Una mañana el capitán, cansado por algunas horas de ejercicio en el campo de maniobras, regresó a su casa en busca del almuerzo, y al entrar en su habitación vió sentada a la puerta de ésta a una mujer que conversaba amistosamente con la patrona.

Alvarez, ante la mirada de respetuoso cariño que le dirigió aquella mujer, detúvose un instante, al mismo tiempo que su patrona sonreía por hacer algo.

El capitán se fijó en ella. Tenía un aspecto vulgar y vestía modestamente, pero su mantilla y su traje, aunque algo ordinarios, eran flamantes, y demostraban cierta rumbosidad. Estaba ya la mujer rayando en la vejez, pero era alta y robusta; su cabello tenía el negro mate del plumaje del cuervo, y sus ojillos destacábanse vivos y maliciosos sobre las prominencias grasosas de su cara. En su apostura había algo de resuelto y varonil que la hacía simpática.

Al ver que Alvarez la miraba, levantóse de la silla, sonriendo de un modo franco, y dijo sin demostrar cortedad:

—Usted no me conoce, señorito, pero yo hace mucho tiempo que lo quiero. Vengo a buscar a su asistente Perico, y lo estoy esperando.

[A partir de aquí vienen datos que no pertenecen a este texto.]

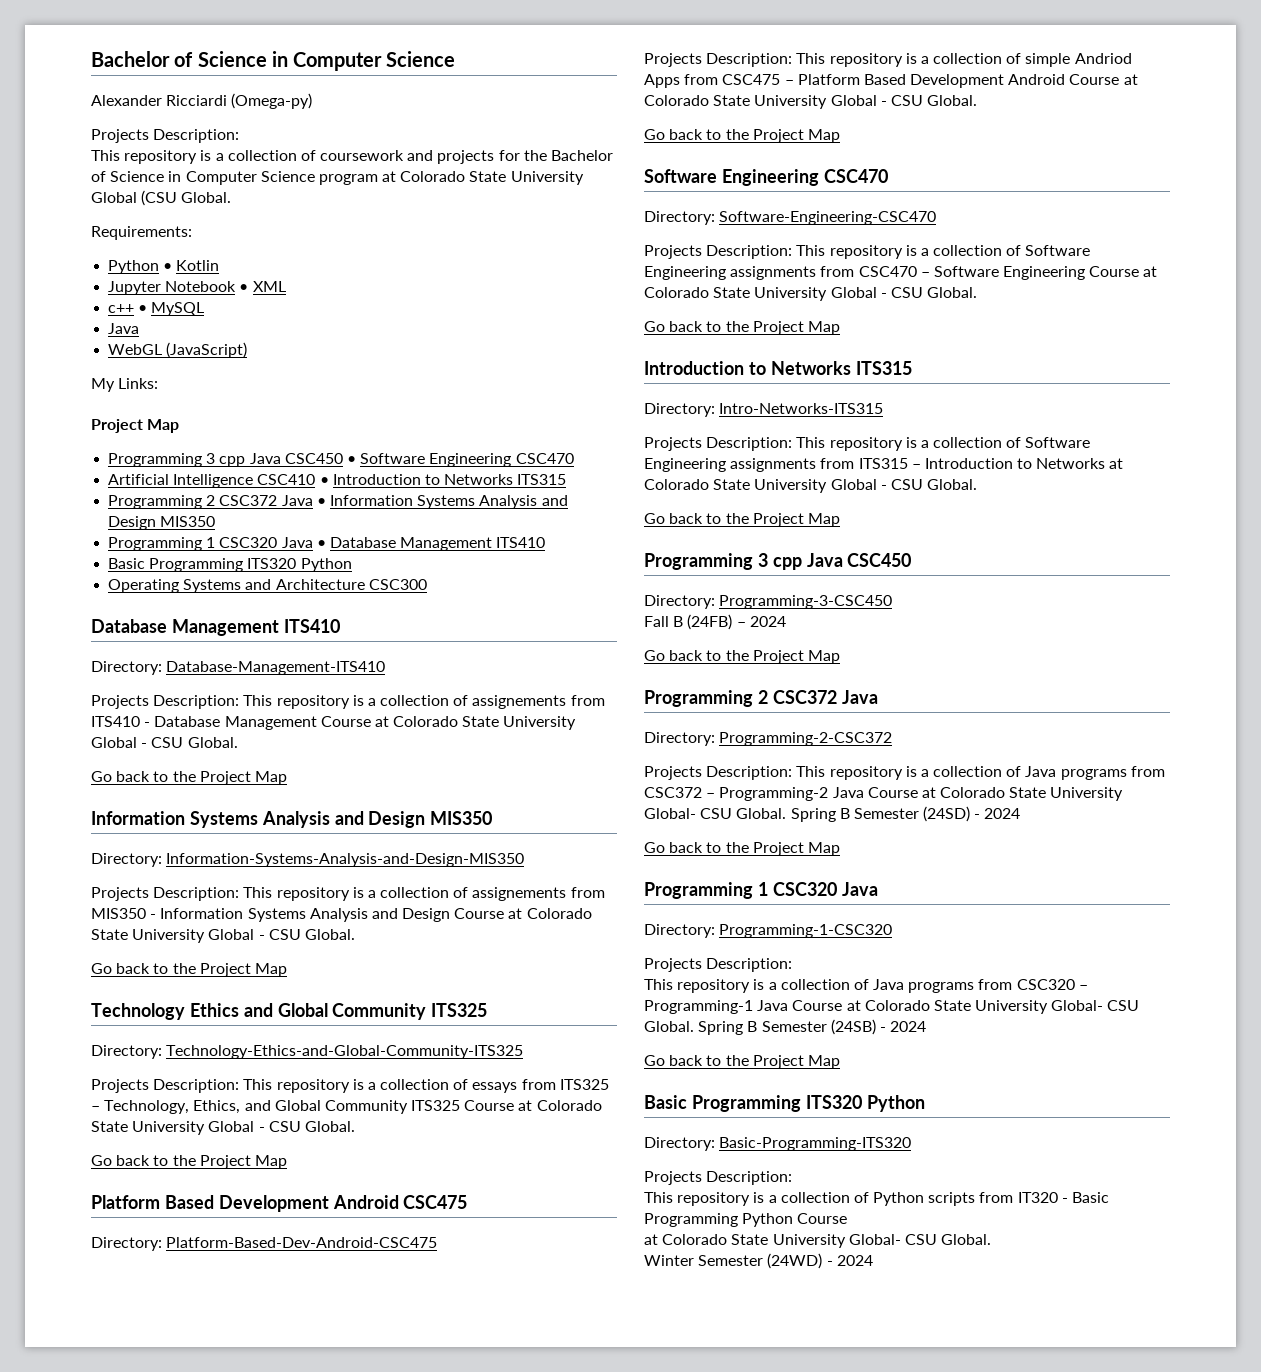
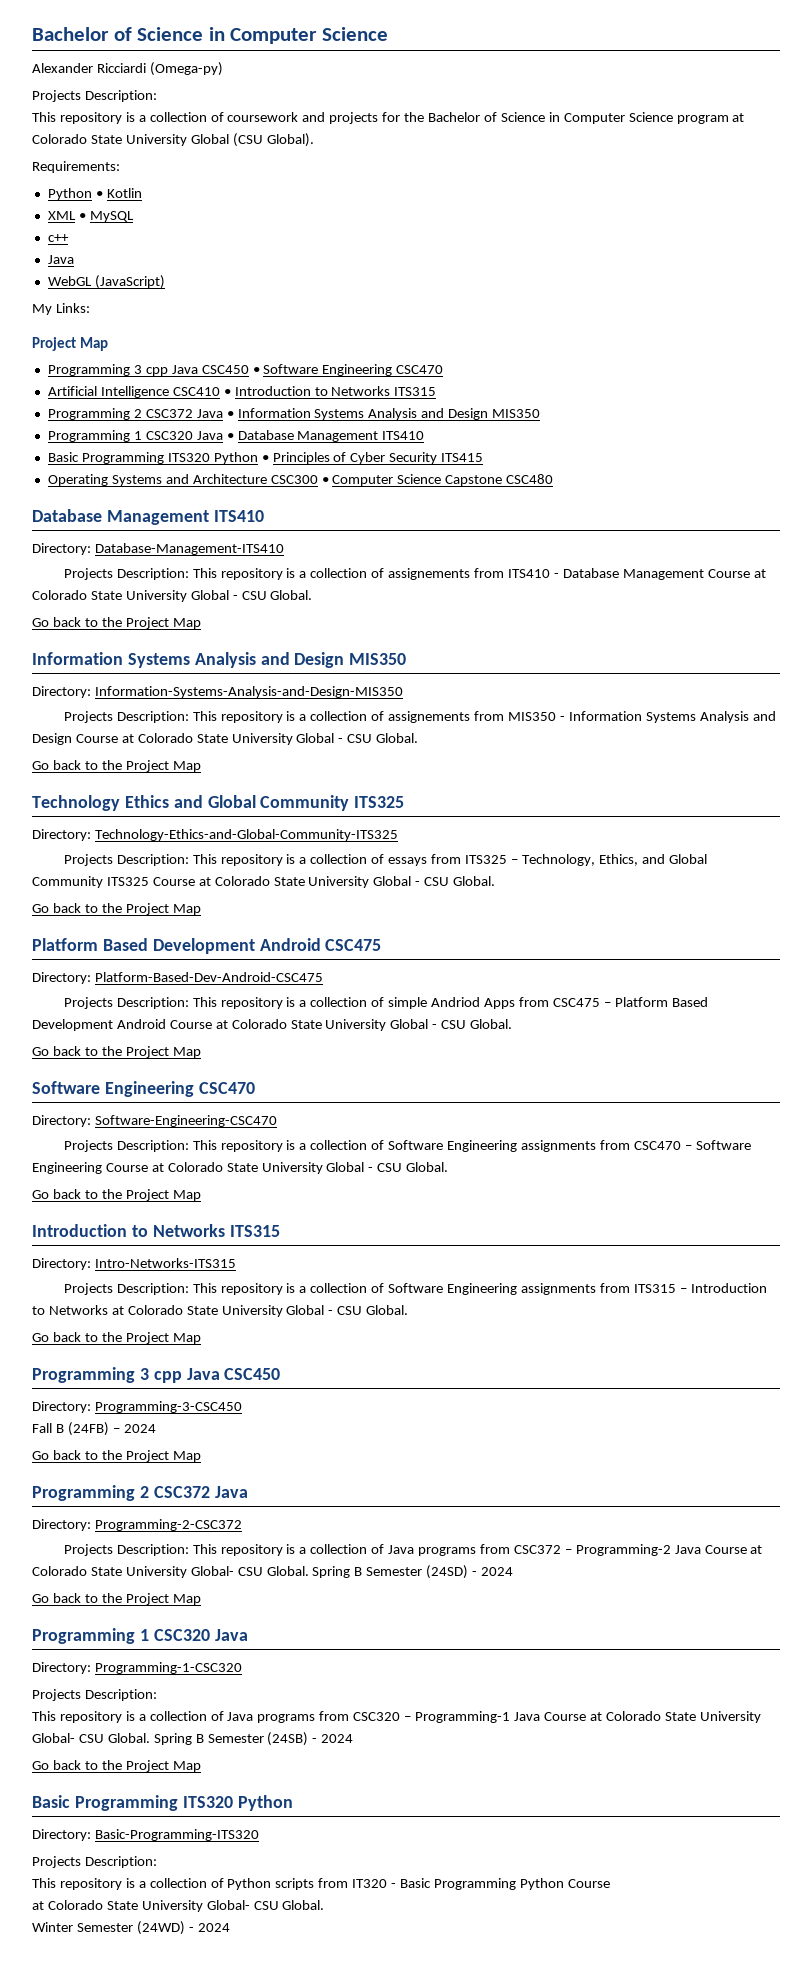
- This repository is a collection of coursework and projects for the Bachelor of Science in Computer Science program at Colorado State University Global (CSU Global.
+ This repository is a collection of coursework and projects for the Bachelor of Science in Computer Science program at Colorado State University Global (CSU Global).
- Jupyter Notebook • XML
+ XML • MySQL
- c++ • MySQL
+ c++
  Programming 1 CSC320 Java • Database Management ITS410
- Basic Programming ITS320 Python
+ Basic Programming ITS320 Python • Principles of Cyber Security ITS415
- Operating Systems and Architecture CSC300
+ Operating Systems and Architecture CSC300 • Computer Science Capstone CSC480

—¡Ah!—exclamó Alvarez, por decir algo—. Perico no tardará en venir.

—Usted debe de conocerme, porque algunas veces me habrá nombrado mi sobrino. Soy la señora Tomasa, la tía de Perico.

Alvarez sonrió con espontánea amabilidad. Efectivamente, conocía de nombre a aquella buena mujer, a aquella aragonesa todo corazón, que se desvivía por su sobrino, cuidando de llenarle el bolsillo, y que algunas veces le había enviado regalos a él mismo, agradecida por lo bien que trataba a su asistente.

Al capitán le resultaba muy simpática la tía de Perico, y además, encontraba en su apostura marcial y resuelta ciertas reminiscencias de su madre, aquella heroica navarra que pasó la luna de miel entre los peligros de la guerra carlista, sin llegar a saber con certeza lo que era el miedo.